The second is the code snippet:

ffi = module.ffi
    if np.issubdtype(dtype, np.float32):
        cpp_element = _cpp.fem.FiniteElement_float32(
            ffi.cast("uintptr_t", ffi.addressof(ufcx_element))
        )
    elif np.issubdtype(dtype, np.float64):
        cpp_element = _cpp.fem.FiniteElement_float64(
            ffi.cast("uintptr_t", ffi.addressof(ufcx_element))
        )

I’m now going to check the c++ code and find out what happens. Has anyone else encountered this issue?

Can’t replicate on my installation (from source, main as of yesterday), on a laptop which has 8 cores.

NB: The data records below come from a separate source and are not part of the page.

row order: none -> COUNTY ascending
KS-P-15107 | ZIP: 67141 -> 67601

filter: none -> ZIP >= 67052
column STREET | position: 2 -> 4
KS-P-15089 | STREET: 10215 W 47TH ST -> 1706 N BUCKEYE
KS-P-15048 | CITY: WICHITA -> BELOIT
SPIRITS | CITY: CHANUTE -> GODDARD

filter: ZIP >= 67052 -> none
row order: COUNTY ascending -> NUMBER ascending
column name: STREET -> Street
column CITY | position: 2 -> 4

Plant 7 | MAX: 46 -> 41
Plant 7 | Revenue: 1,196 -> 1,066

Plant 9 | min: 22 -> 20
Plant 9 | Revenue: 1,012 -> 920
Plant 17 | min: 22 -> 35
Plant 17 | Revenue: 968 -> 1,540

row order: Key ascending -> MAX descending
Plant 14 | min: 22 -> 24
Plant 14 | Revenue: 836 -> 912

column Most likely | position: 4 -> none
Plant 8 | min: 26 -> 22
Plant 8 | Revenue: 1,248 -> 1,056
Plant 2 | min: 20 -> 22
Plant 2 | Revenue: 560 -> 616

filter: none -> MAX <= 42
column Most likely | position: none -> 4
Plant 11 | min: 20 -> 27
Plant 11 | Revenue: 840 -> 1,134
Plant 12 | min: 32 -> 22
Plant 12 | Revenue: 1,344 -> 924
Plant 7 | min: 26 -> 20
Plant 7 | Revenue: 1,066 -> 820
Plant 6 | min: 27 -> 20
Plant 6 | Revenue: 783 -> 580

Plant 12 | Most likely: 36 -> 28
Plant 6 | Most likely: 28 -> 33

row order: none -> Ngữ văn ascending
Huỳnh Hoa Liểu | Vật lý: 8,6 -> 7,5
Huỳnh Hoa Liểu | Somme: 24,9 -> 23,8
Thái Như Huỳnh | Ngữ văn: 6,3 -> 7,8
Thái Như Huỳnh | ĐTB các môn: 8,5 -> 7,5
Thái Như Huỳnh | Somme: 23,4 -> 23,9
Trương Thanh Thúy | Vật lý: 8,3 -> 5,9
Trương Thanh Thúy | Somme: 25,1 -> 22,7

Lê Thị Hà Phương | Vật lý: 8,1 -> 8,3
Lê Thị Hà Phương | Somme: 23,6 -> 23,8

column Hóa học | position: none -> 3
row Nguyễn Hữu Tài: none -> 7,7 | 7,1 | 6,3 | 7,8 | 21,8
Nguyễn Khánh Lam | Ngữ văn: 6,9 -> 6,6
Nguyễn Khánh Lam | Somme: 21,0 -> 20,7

degree 4, number of elements equal to 30^3

$ mpirun -n 1 --oversubscribe python3 tmp.py 
average # of owned dofs 1771561.0 average # of ghost dofs 0.0 average mesh time 0.06909881900014625 average functionspace time 0.21692257099994094
$ mpirun -n 2 --oversubscribe python3 tmp.py 
average # of owned dofs 885780.5 average # of ghost dofs 65884.5 average mesh time 0.06259667700010141 average functionspace time 0.27963031650006087
$ mpirun -n 4 --oversubscribe python3 tmp.py 
average # of owned dofs 442890.25 average # of ghost dofs 68827.75 average mesh time 0.05672628475008423 average functionspace time 0.405795280250004
$ mpirun -n 8 --oversubscribe python3 tmp.py 
average # of owned dofs 221445.125 average # of ghost dofs 55010.375 average mesh time 0.06941070299990315 average functionspace time 0.47828329124990887
$ mpirun -n 16 --oversubscribe python3 tmp.py 
average # of owned dofs 110722.5625 average # of ghost dofs 44293.4375 average mesh time 0.4474661230001402 average functionspace time 1.3525908556873674
$ mpirun -n 32 --oversubscribe python3 tmp.py 
average # of owned dofs 55361.28125 average # of ghost dofs 31205.71875 average mesh time 0.7125168814063727 average functionspace time 2.436406357499891

Most likely this was either addressed in the meantime, or heavily depends on how you installed dolfinx.

1 Like

Thanks a lot. My system is Ubuntu 20.04 and I installed the 0.8.0 version of dolfinx using conda. I’m going to install the latest version instead.

The problem is solved after I installed the latest dolfinx version from conda (10/03/2024). Thank you again.